HDD failure, partial file loss, a way to trigger an audit/repair?

I also have 14, 16 and 20 TB Toshibas without any problems so far. The 18TB was the first MAMR model so I guess problems are related to this new technology.

Partial update, well, I migrated the data for a node and restarted and after a day or two I got disqualified for US1. bummer.

Weirdly, looking through the audit it seems the only audits I failed were ““error”: “hashstore: file does not exist””. But I’m not using hashstore yet. I wonder if there was a directory I needed to exist somewhere though that was giving a problem?

I just did a forget untrusted satellites for US1, but I’ll probably shut down that whole node since without US1 there isn’t really enough data.

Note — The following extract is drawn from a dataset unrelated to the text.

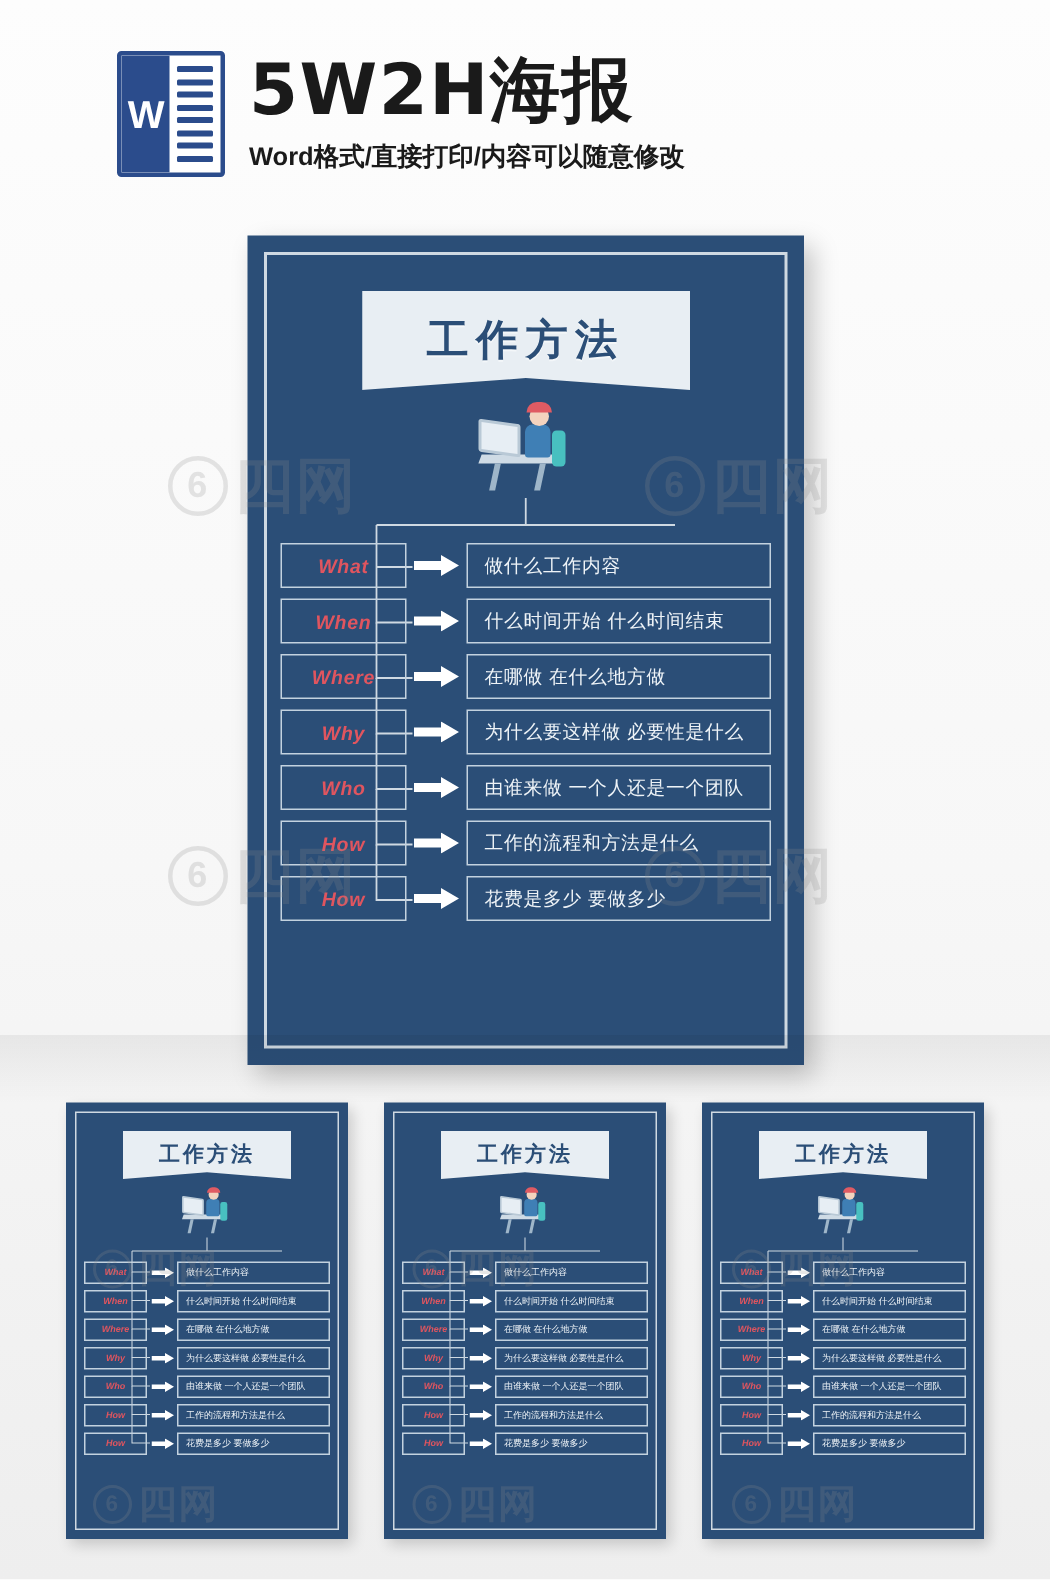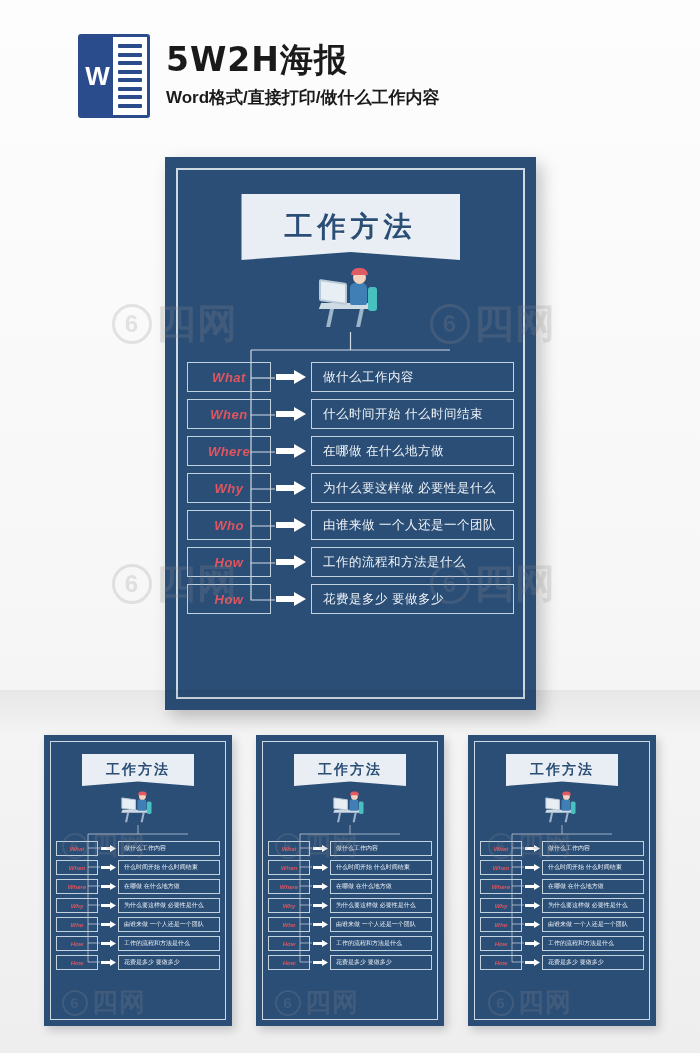"5W2H海报" .header-title { font-size: 33px -> 47px }
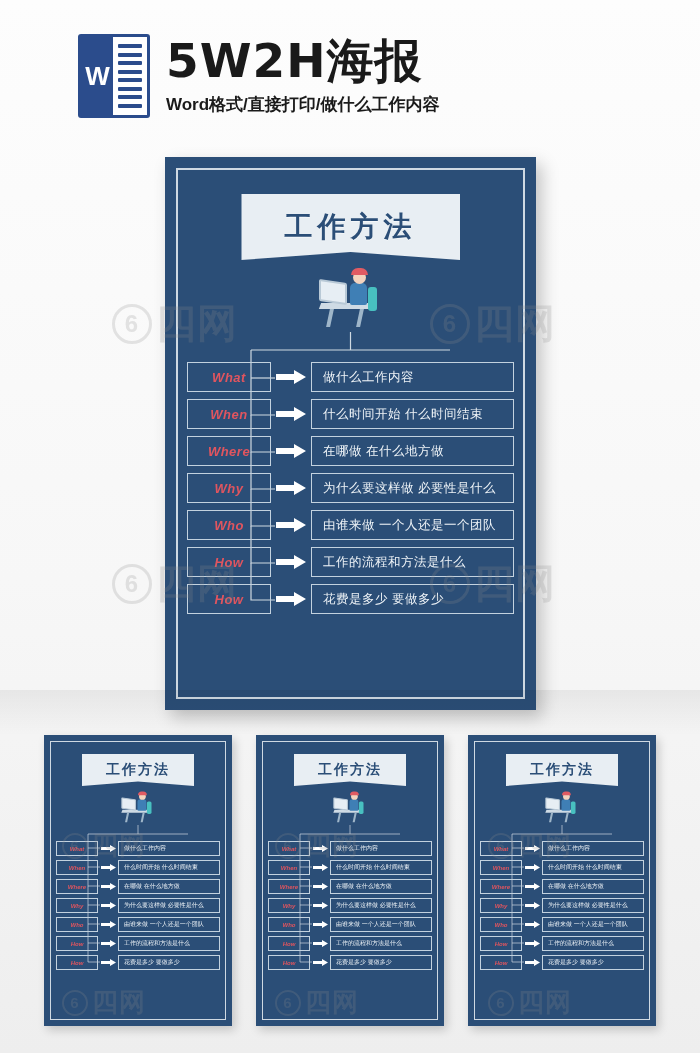"Word格式/直接打印/做什么工作内容" div.header-sub { text: /做什么工作内容 -> /内容可以随意修改 }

Oh, and regarding the technical nature of the failing hard drives… yeah it’s weird. So I had both plugged into the motherboard’s SATA controller for debugging. And the kernel would have messages on a regular basis about DMA errors and link resets as well as ZFS throwing i/o errors. When I only did activity on one drive at a time instead of both at a time the errors were reduced. When I removed one drive and changed the SATA cable the errors were reduced more. But never went away. So I may have had a marginal sata cable in my stash too, combined with other problems. But the drives were definitely failing anyway.

After finished copying what I could with SATA, I unplugged the drive and plugged it into a USB adapter and did another rclone attempt. It copied an additional 3MB ouf of the 2 TB, but it was just to make sure.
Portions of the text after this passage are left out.